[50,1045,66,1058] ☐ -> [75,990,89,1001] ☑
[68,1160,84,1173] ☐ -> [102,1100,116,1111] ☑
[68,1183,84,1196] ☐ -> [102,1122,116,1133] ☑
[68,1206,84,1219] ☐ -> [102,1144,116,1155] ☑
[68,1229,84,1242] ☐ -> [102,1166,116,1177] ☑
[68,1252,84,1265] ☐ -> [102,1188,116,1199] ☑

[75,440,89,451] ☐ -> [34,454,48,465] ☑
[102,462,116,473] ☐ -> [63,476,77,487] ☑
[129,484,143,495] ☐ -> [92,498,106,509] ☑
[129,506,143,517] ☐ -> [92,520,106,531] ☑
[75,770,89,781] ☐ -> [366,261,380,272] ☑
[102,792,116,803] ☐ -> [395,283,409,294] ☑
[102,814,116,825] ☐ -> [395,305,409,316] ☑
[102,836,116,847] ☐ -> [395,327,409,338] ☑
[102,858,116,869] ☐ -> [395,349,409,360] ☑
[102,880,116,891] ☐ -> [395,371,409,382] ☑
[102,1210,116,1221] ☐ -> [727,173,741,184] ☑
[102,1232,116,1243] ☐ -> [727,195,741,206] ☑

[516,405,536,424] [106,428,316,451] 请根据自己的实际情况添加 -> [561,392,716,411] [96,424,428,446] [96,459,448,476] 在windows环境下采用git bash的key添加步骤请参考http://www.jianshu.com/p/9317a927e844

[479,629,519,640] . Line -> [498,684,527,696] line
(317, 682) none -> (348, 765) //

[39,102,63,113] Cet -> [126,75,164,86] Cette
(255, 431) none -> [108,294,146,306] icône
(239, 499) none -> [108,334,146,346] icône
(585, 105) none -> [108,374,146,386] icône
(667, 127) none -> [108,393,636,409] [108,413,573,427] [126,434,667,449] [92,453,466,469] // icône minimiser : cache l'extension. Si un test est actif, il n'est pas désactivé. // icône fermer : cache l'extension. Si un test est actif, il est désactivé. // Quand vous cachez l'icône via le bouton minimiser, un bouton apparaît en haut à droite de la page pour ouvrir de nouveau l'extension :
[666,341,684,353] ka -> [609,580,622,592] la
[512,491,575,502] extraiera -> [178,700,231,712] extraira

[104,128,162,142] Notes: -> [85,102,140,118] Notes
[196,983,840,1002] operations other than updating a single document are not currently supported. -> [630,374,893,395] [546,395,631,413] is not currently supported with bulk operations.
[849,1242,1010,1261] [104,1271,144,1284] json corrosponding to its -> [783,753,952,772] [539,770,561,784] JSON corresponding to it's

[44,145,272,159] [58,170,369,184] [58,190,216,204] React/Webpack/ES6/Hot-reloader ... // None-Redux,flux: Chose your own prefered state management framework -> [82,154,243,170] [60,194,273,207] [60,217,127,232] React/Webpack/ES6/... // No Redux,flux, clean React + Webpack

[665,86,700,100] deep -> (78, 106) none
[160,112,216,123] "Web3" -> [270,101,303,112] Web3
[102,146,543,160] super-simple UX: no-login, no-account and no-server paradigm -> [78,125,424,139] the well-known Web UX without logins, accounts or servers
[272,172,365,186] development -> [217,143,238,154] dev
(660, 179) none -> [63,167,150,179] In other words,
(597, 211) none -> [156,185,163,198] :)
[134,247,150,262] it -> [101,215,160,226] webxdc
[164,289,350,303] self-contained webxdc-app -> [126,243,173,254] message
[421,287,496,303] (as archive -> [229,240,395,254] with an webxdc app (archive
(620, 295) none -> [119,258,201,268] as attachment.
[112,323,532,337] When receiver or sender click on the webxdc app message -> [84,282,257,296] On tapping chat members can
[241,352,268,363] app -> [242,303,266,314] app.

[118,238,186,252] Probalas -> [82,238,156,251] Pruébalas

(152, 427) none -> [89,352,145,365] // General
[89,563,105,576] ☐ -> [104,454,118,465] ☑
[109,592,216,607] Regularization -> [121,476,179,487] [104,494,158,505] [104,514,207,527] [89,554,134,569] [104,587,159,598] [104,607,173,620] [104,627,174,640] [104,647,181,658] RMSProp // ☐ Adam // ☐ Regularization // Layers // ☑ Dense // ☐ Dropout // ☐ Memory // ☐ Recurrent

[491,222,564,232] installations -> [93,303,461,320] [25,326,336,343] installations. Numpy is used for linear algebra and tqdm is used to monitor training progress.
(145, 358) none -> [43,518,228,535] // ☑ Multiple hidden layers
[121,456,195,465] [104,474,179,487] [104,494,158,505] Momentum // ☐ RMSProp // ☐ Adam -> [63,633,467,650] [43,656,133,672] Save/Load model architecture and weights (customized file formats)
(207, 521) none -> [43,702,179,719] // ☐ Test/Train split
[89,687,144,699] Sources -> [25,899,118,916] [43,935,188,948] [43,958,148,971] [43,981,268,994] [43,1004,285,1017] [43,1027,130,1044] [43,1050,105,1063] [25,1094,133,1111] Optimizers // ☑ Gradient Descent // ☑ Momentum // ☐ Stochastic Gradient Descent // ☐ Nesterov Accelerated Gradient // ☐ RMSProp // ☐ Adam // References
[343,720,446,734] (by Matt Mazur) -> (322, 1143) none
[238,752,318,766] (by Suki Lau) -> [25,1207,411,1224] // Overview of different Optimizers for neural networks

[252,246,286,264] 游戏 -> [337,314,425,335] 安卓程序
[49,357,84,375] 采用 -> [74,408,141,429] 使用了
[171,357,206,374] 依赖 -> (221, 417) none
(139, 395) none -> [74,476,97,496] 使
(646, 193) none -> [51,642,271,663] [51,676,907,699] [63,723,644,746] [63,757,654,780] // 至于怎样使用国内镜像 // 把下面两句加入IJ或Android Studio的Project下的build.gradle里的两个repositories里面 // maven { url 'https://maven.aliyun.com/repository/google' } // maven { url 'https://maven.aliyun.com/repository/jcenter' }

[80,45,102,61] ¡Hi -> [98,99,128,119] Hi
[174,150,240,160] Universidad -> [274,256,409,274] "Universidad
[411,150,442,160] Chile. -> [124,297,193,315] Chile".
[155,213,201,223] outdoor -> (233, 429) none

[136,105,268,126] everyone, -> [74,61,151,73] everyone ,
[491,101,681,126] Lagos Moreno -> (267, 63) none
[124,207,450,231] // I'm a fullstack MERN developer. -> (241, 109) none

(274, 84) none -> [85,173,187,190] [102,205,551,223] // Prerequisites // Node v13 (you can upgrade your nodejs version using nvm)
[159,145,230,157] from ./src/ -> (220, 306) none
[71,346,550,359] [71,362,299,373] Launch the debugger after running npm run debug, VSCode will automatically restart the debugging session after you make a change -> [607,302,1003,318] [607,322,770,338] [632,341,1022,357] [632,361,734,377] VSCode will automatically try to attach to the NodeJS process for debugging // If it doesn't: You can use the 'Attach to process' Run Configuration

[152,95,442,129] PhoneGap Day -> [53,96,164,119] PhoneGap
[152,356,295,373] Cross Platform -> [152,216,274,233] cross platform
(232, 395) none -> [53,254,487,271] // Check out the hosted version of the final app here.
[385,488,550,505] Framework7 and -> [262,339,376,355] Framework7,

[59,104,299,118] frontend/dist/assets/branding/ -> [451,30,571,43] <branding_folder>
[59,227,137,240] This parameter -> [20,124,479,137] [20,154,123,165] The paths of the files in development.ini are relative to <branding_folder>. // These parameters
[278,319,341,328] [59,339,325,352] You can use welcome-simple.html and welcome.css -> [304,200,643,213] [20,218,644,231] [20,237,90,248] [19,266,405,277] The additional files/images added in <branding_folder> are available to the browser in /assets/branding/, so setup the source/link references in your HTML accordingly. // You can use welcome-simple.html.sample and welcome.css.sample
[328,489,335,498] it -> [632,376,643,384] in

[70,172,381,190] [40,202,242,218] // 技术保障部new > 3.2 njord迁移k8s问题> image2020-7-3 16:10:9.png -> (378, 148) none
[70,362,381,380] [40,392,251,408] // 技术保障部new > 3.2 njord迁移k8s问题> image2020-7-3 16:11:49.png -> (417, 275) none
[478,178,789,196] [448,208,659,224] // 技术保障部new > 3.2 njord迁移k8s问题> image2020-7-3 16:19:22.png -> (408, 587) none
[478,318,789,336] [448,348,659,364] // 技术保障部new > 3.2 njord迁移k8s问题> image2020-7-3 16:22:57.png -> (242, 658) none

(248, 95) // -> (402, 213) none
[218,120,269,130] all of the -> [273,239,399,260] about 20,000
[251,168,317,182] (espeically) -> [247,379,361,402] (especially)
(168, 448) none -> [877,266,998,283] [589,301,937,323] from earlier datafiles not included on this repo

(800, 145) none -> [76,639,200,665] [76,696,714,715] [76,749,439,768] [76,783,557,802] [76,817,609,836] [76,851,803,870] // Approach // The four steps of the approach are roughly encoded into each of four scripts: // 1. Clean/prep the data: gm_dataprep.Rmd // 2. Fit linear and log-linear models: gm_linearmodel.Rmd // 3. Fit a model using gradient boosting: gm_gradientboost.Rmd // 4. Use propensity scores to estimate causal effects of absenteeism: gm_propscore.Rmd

THE PROBLEM →
Copy only the entries from the first line to the line with "(239, 499) none -> [108,334,146,346] icône", each exactly as it appears.

SOLUTION FOR THIS PROBLEM →
[50,1045,66,1058] ☐ -> [75,990,89,1001] ☑
[68,1160,84,1173] ☐ -> [102,1100,116,1111] ☑
[68,1183,84,1196] ☐ -> [102,1122,116,1133] ☑
[68,1206,84,1219] ☐ -> [102,1144,116,1155] ☑
[68,1229,84,1242] ☐ -> [102,1166,116,1177] ☑
[68,1252,84,1265] ☐ -> [102,1188,116,1199] ☑

[75,440,89,451] ☐ -> [34,454,48,465] ☑
[102,462,116,473] ☐ -> [63,476,77,487] ☑
[129,484,143,495] ☐ -> [92,498,106,509] ☑
[129,506,143,517] ☐ -> [92,520,106,531] ☑
[75,770,89,781] ☐ -> [366,261,380,272] ☑
[102,792,116,803] ☐ -> [395,283,409,294] ☑
[102,814,116,825] ☐ -> [395,305,409,316] ☑
[102,836,116,847] ☐ -> [395,327,409,338] ☑
[102,858,116,869] ☐ -> [395,349,409,360] ☑
[102,880,116,891] ☐ -> [395,371,409,382] ☑
[102,1210,116,1221] ☐ -> [727,173,741,184] ☑
[102,1232,116,1243] ☐ -> [727,195,741,206] ☑

[516,405,536,424] [106,428,316,451] 请根据自己的实际情况添加 -> [561,392,716,411] [96,424,428,446] [96,459,448,476] 在windows环境下采用git bash的key添加步骤请参考http://www.jianshu.com/p/9317a927e844

[479,629,519,640] . Line -> [498,684,527,696] line
(317, 682) none -> (348, 765) //

[39,102,63,113] Cet -> [126,75,164,86] Cette
(255, 431) none -> [108,294,146,306] icône
(239, 499) none -> [108,334,146,346] icône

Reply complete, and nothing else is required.